Some of the essays in this complex assemblage are quite theoretical and driven by research and intellectual curiosity. The ones that lean toward the promise of the subtitle, A Personal History, are more inviting. “My Father, the Minister” is a moving piece in which Mak and his father reunite after years of estrangement stemming, in part, from Mak’s sexuality and his parents’ religious beliefs. Near the end of the visit, he recounts, “We had released each other from being moral paragons and became, at that moment, humans. And we were not extraordinary.”

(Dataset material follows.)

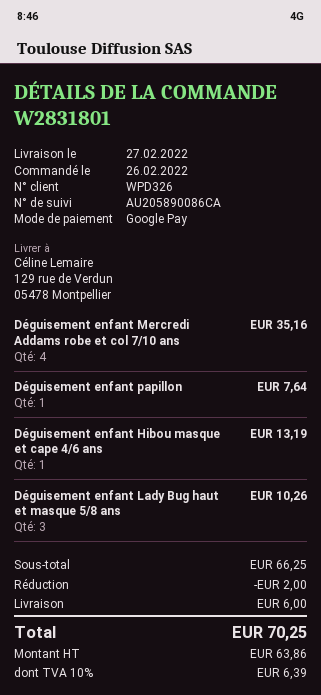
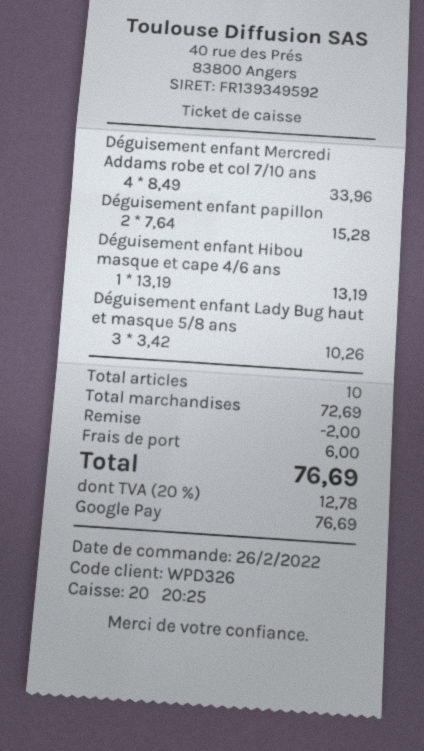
Déguisement enfant Mercredi Addams robe et col 7/10 ans: 4 for 35.16 -> 4 for 33.96
Déguisement enfant papillon: 1 for 7.64 -> 2 for 15.28
subtotal: 66.25 -> 72.69
tax: 10% = 6.39 -> 20% = 12.78
total: 70.25 -> 76.69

Throughout the collection, Mak exhibits his yearning toward image, toward fame and the famous. In “Mean Boys,” his reading of the words of a mass murderer move him toward an understanding of empathy and what it might mean to be human:

“Empathizing with pain is one of the greatest human pleasures I know. Through my imagination, I had overcome that seemingly impenetrable but, in fact, profoundly porous membrane between subject and object, myself and the murderer…And when I returned to myself, the remnants of my journey would leave its marks on everything in the known world, which will never look the same.

“This is what the human is capable of, and I would not miss it for worlds.”

Mean Boys is an engaging and smart combination of personal history, psychological interrogation, and commentary on (and the questioning of) contemporary culture and image. This book is what happens when a cool kid grows up to become a curious, compassionate, and cool man.

Patricia Ann McNair is an associate professor in the English and Creative Writing Department of Columbia College Chicago. Her most recent story collection, Responsible Adults, was named a distinguished favorite by the Independent Press awards. The Temple of Air (stories) was named Chicago Writers Association Book of the Year, and And These Are the Good Times (essays) was a Montaigne Medal finalist. She lives in Tucson.